*** Material for this task ***

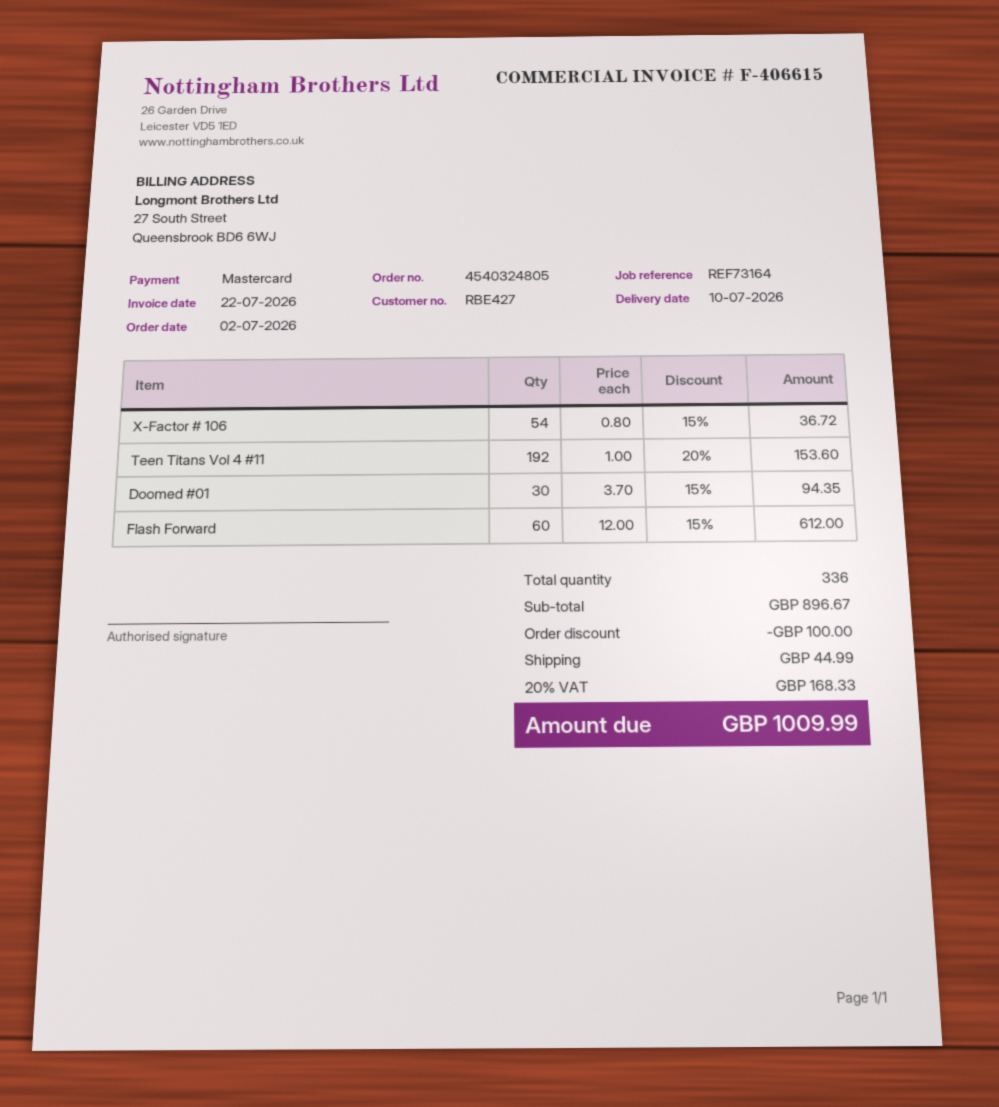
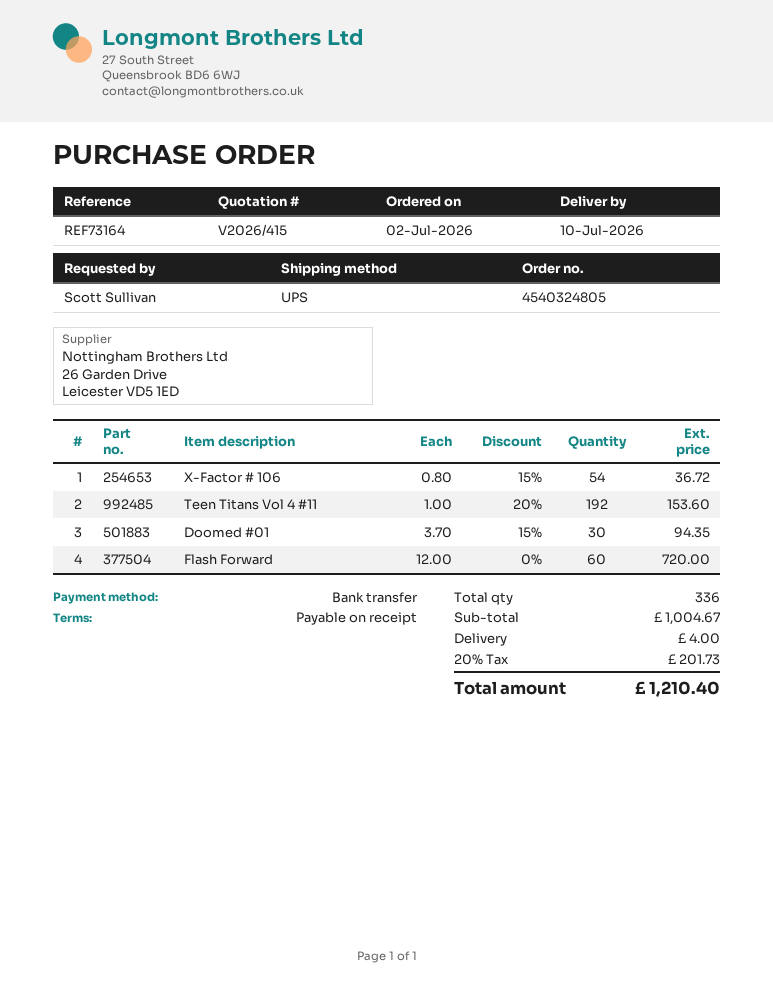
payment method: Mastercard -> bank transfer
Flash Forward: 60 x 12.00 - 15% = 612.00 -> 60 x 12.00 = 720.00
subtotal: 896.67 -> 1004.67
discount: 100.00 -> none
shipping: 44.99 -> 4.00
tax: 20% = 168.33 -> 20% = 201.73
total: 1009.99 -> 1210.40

*** End of Material for this task ***
*** Material for this task ***

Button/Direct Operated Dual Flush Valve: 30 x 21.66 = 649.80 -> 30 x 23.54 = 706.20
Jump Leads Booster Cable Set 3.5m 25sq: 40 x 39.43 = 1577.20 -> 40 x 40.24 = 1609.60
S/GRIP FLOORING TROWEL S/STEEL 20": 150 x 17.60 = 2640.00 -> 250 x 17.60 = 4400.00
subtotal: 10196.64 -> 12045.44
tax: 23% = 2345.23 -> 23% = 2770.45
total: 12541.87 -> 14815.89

*** End of Material for this task ***
*** Material for this task ***

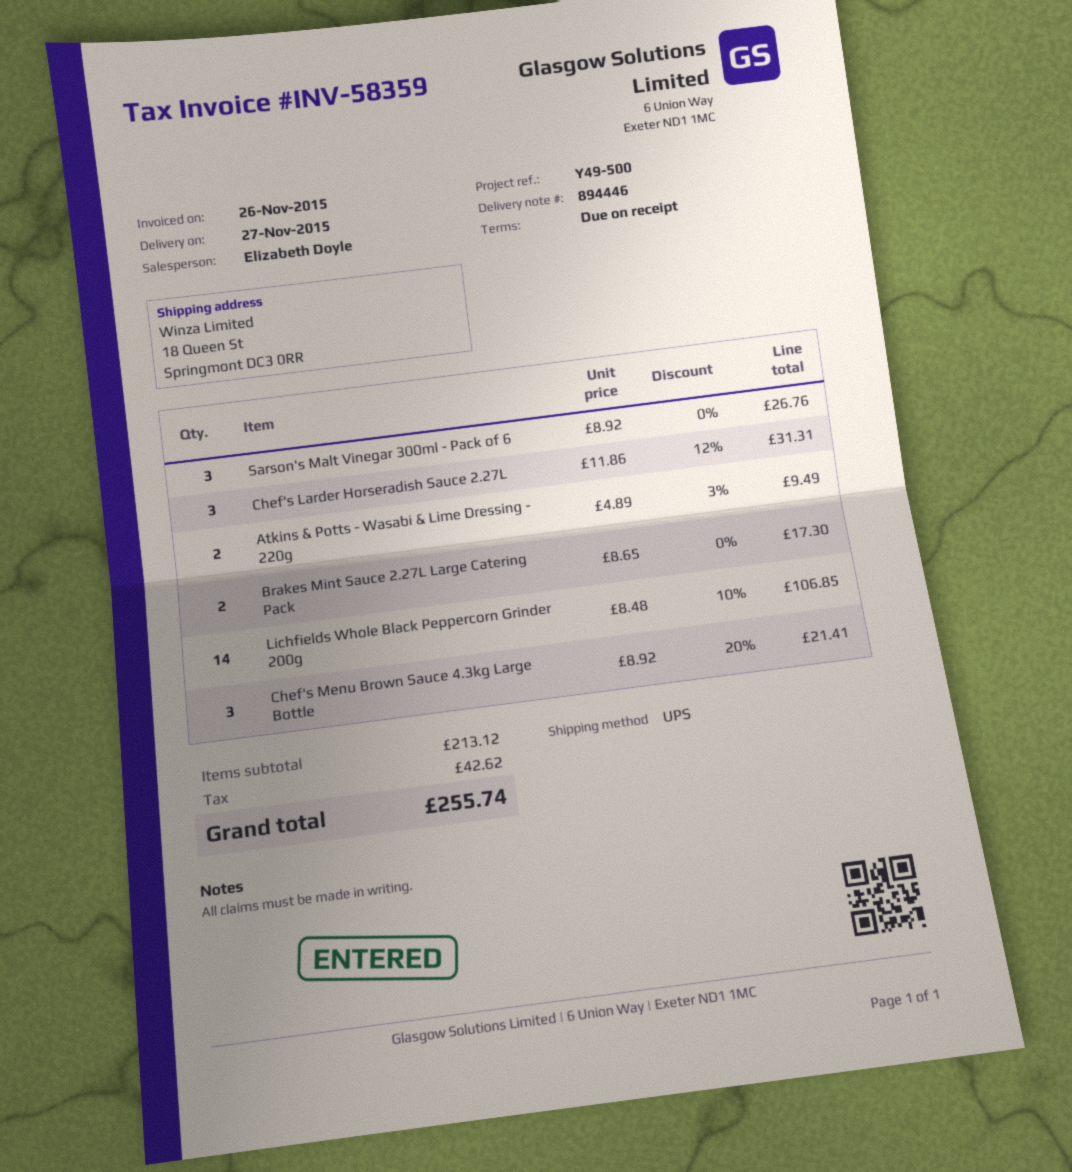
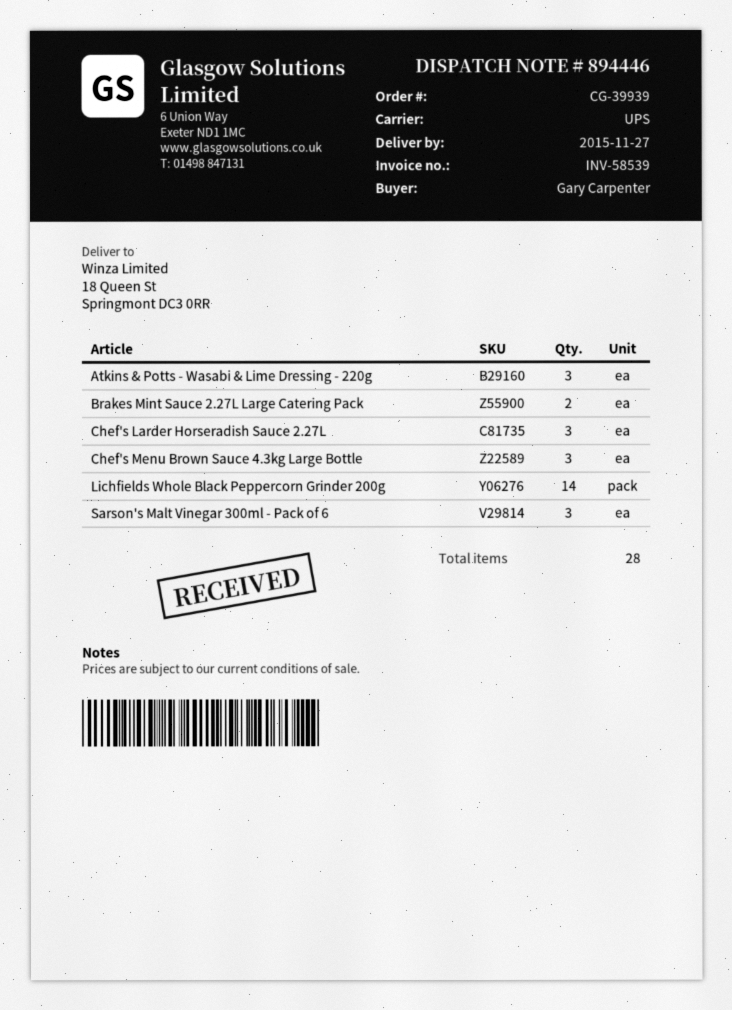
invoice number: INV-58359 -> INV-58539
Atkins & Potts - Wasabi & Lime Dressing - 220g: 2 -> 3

*** End of Material for this task ***

Prompt: Please give back, exactly as it stands above, the stretch from the line with "S/GRIP FLOORING TROWEL" through the line with "total: 12541.87 -> 14815.89", and no line outside it.

Answer to this task:
S/GRIP FLOORING TROWEL S/STEEL 20": 150 x 17.60 = 2640.00 -> 250 x 17.60 = 4400.00
subtotal: 10196.64 -> 12045.44
tax: 23% = 2345.23 -> 23% = 2770.45
total: 12541.87 -> 14815.89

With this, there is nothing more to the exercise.